The forthcoming twenty-eighth issue features new writing by: MLA Chernoff, Geoffrey Olsen, Douglas Barbour, Hamish Ballantyne, JoAnna Novak, Allyson Paty and Lisa Fishman.

And of course, copies of the first twenty-six issues are still very much available. Why not subscribe? Included, as well, as part of the above/ground press 2021 subscriptions! We even have our own Facebook group. It’s remarkably easy.

Monday, August 05, 2019

I Could Have Pretended To Be Better Than You: New & Selected Poems by Jay MillAr



            Lyn Hejinian says writing is an aid to memory, and I can’t help but see a world around each poem that no one reader could possibly know. For instance, the basement apartment Hazel and I rented on Northumberland Street, or thoughts that bubbled up while I was hiding out in the stacks of the Scott Library at York University, or poems I continue to associate with the blue Norco bicycle I rode everywhere in the 1990s. Even a poem written while sitting in the back seat of a car as we drove north with friends to go camping at Arrowhead Provincial Park has shadows that are important, but more to me than anyone else. I mean, there is the poem for all to see in their own way, but to have an opportunity to revisit moments from my past that would have been completely forgotten without the poem is truly a gift. Hence the cliché of surprise. Surprise!
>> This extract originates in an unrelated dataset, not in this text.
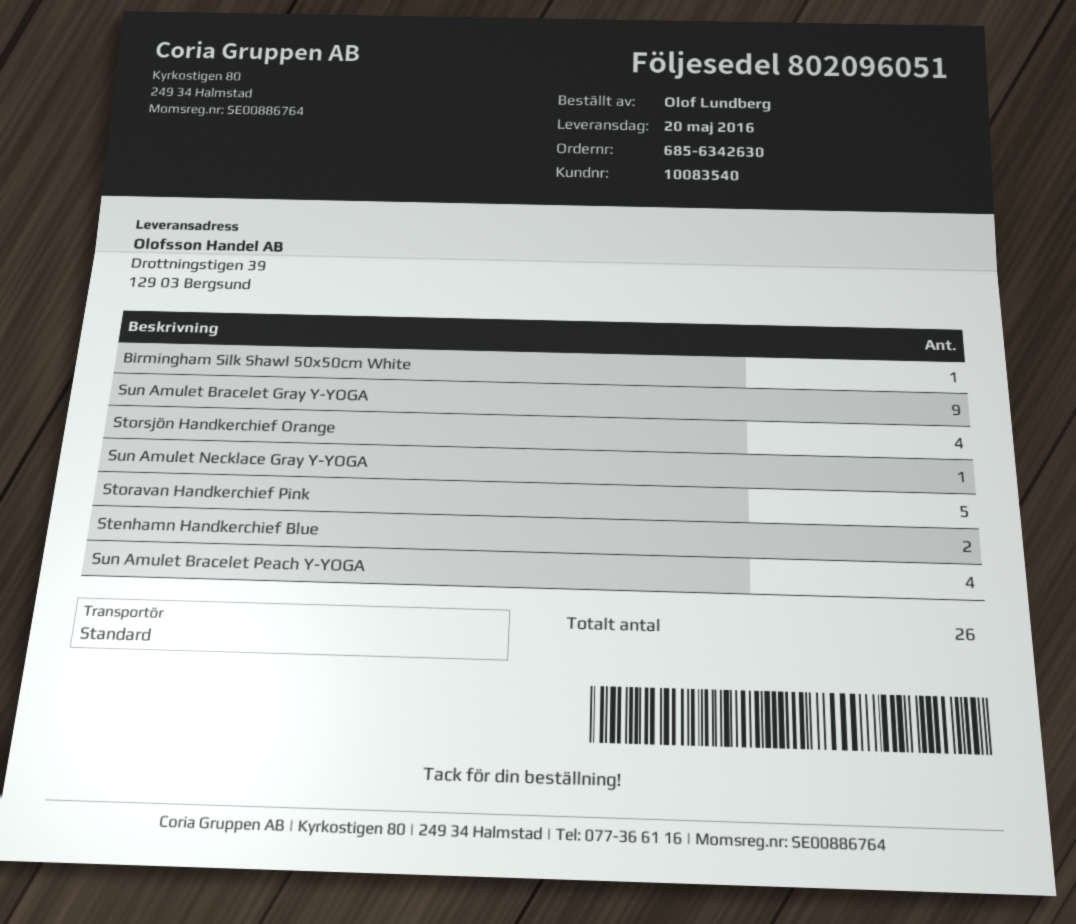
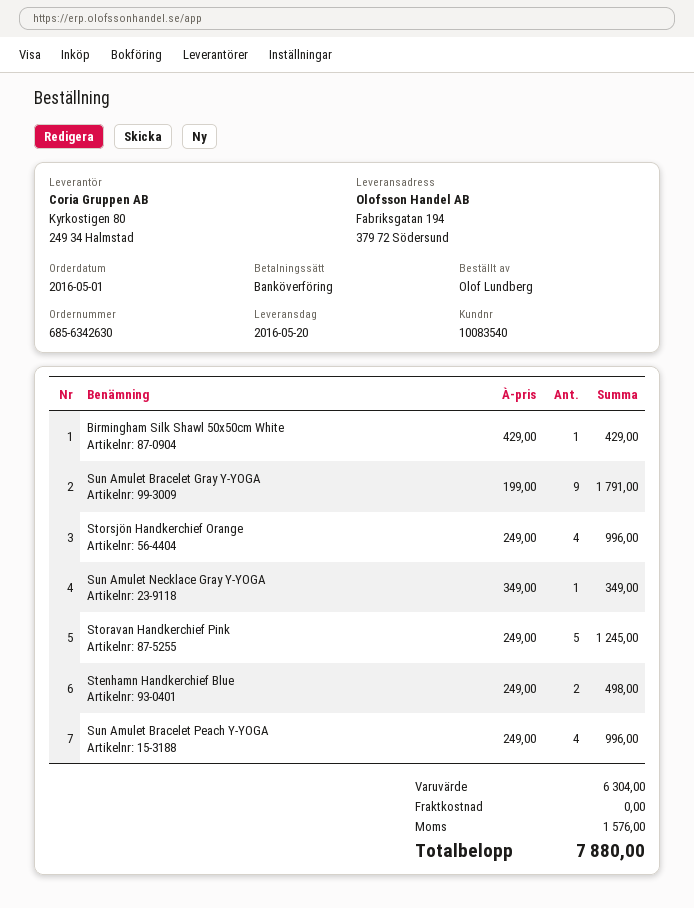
ship to: Drottningstigen 39, 129 03 Bergsund -> Fabriksgatan 194, 379 72 Södersund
Tim has done his homework – some of the poems in this volume were published in editions of as few as ten copies. even I – the author of these poems – had forgotten about some of them until now, and until working on this volume with Tim I had a habit of imagining my oeuvre as only a handful of poems, self-categorized greatest hits. Very few of those poems are actually in this collection. (Jay MillAr, “Author’s Preface”)

It is a strange thing to see poets of my generation (especially those slightly younger than I) begin to release volumes of selected poems (Derek Beaulieu had one a while back, for example, as has Rachel Zolf), and the latest I’ve seen is I Could Have Pretended To Be Better Than You: New & Selected Poems by Jay MillAr, edited and with an afterword by Tim Conley (Vancouver BC: Anvil Press, 2019). Given I had attempted an essay on MillAr’s work some time ago [see it here at seventeens seconds: a journal of poetry and poetics], I was curious to see editor Tim Conley’s selections, as well as his framing for Jay’s work as a whole. Given the extensive publishing and self-publishing MillAr was involved with throughout his twenties (his Boondoggle Books, which morphed into BookThug and eventually Book*hug, is roughly the same age as my above/ground press), it is fascinating to see the wealth of early material collected here, as Conley himself suggests that the book isn’t meant to be built as a “greatest hits,” but “as a cross-section of an oeuvre still growing.” The nearly two hundred pages of I Could Have Pretended To Be Better Than You is broken up into three distinct sections—“Part One: The Years of Stitches and Staples (1992-1999),” “Part Two: Seriously Taken (2000-2014)” and “Part Three: New Poems (2014-18).” Editor Conley offers that:

[…] MillAr’s poetry is a kind of sustained consciousness of how movement an inertia are simultaneously experienced, the one an illusion of the other.
Time, one of his most habitual themes, is what underwrites this consciousness. When his poems give dates, they are often jokes, and even when not they are receding, not specifically coming into view. In all of his poems the forward momentum neither abates nor pretends that it could.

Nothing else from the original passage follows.